I hate mistakes, especially the kind that cost money and feel like a “loss of face.” I pride myself on being on time. This one hit my ego and my family time.
I called my family. They were understanding and supportive. That wasn’t a soft moment—it was a strong one. Real support turns a bad outcome into a recoverable outcome.
While walking the terminal and talking, I used deep breathing to downshift. It worked. I rebooked to a 22:00 flight and paid the fee. I stayed on a zero-calorie day and decided to use the fast as a reset after a rich meal the night before.
Then I implemented the correction: I went to the gate 15 minutes before boarding for comfort and control.
That’s the real lesson: you don’t fix these days with self-hate. You fix them with better systems.
Weekend: home reset, family rhythm, and the next launch
I arrived home at midnight, slept, and woke to the smell of pancakes—regular and vegan—made by my oldest son and his friend. I broke a ~36-hour fast with bone broth, then Balance, then one of each pancake.

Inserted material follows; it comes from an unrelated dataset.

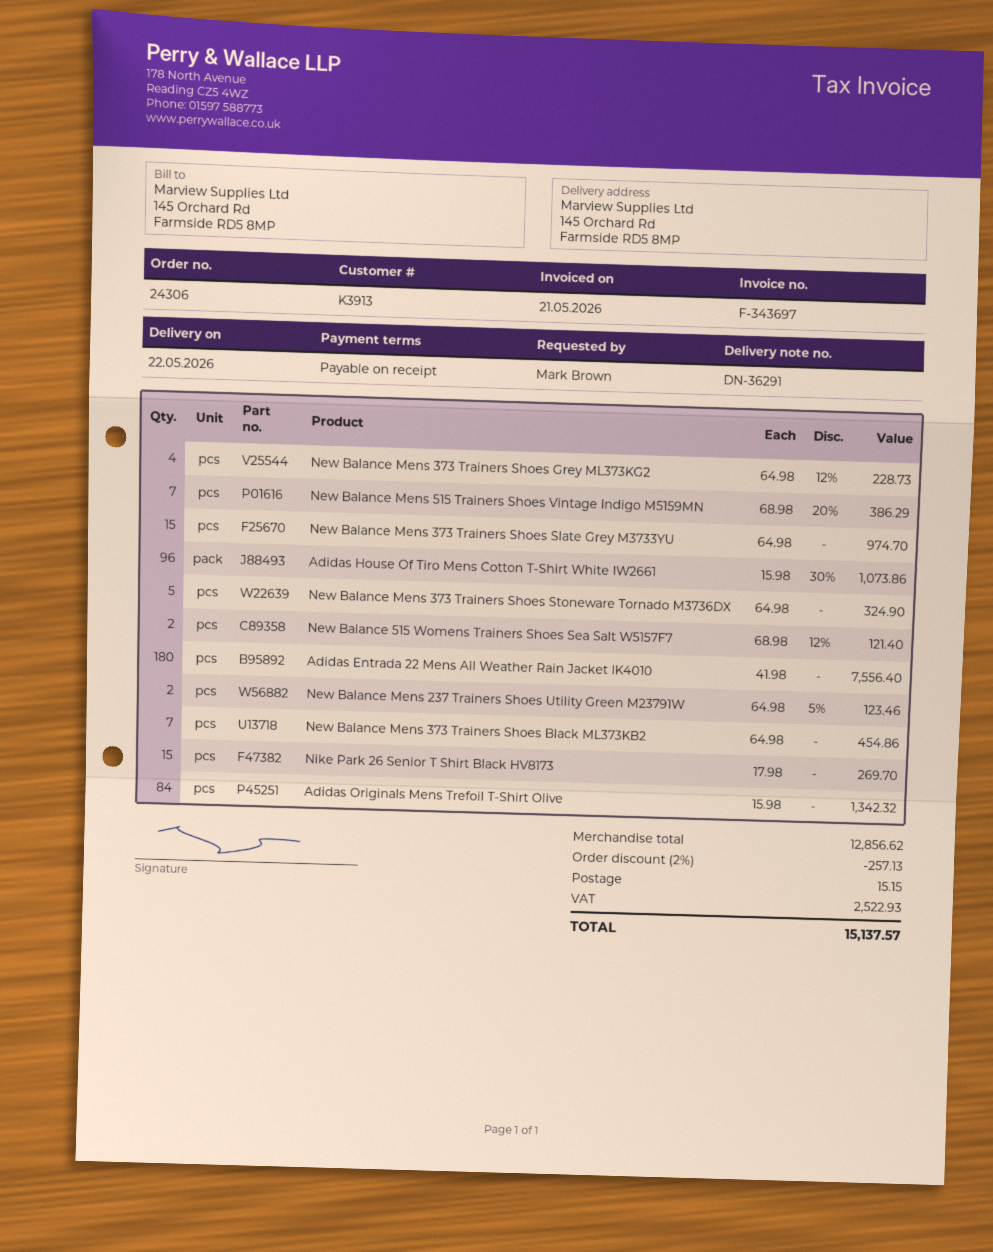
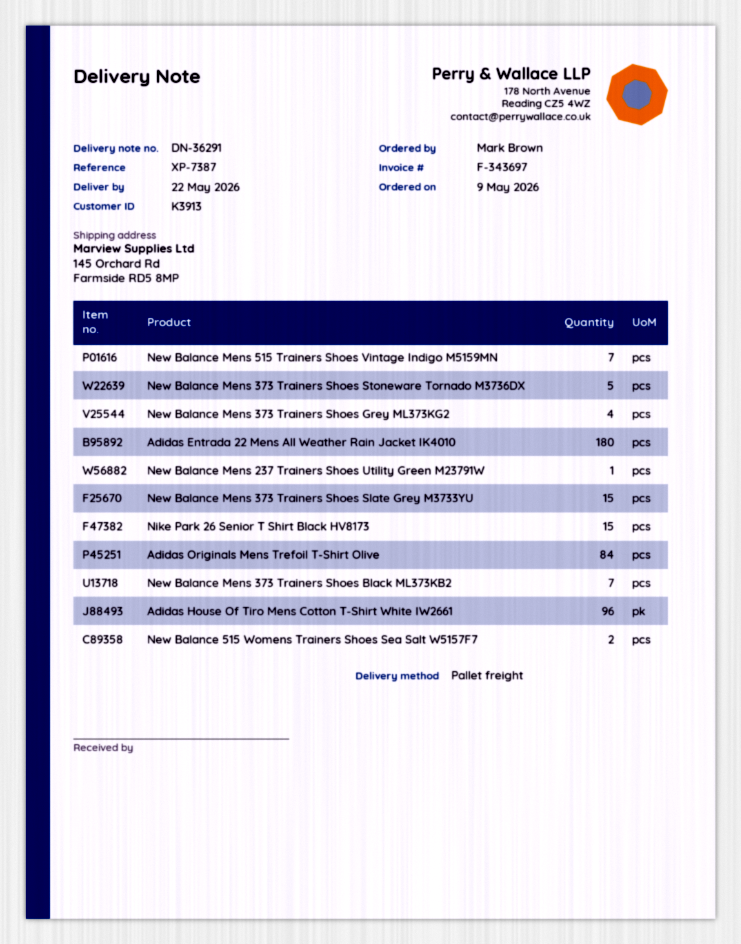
New Balance Mens 237 Trainers Shoes Utility Green M23791W: 2 -> 1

Saturday was family + practical tasks: unpacking, a long “honey-do” list, repacking for India, and working on a treehouse project with my youngest. I paid for it with allergies (birch and hazel pollen are my arch enemies), then used the shower as a hard reset.
Sunday we split directions: the boys headed toward North Macedonia, and I headed toward Mumbai. We kept the habitual morning walk for rolls, chatted with neighbors, ate breakfast, and then I ran the travel checklist: visa, passport, wallet, parking reservation, allergy meds. Smooth drive to Leipzig, smooth boarding, and a quiet flight routine—sleep, reading, audiobooks. I started A Feast for Crows. We landed early in Frankfurt, and I declined the offered chocolate to keep my caloric balance intact.
The week in one line
Travel tried to break the plan. The plan became: steps first, protein with intent, lounge discipline, and emotional recovery when the system fails.
Note: This is personal experience and routine design, not medical advice.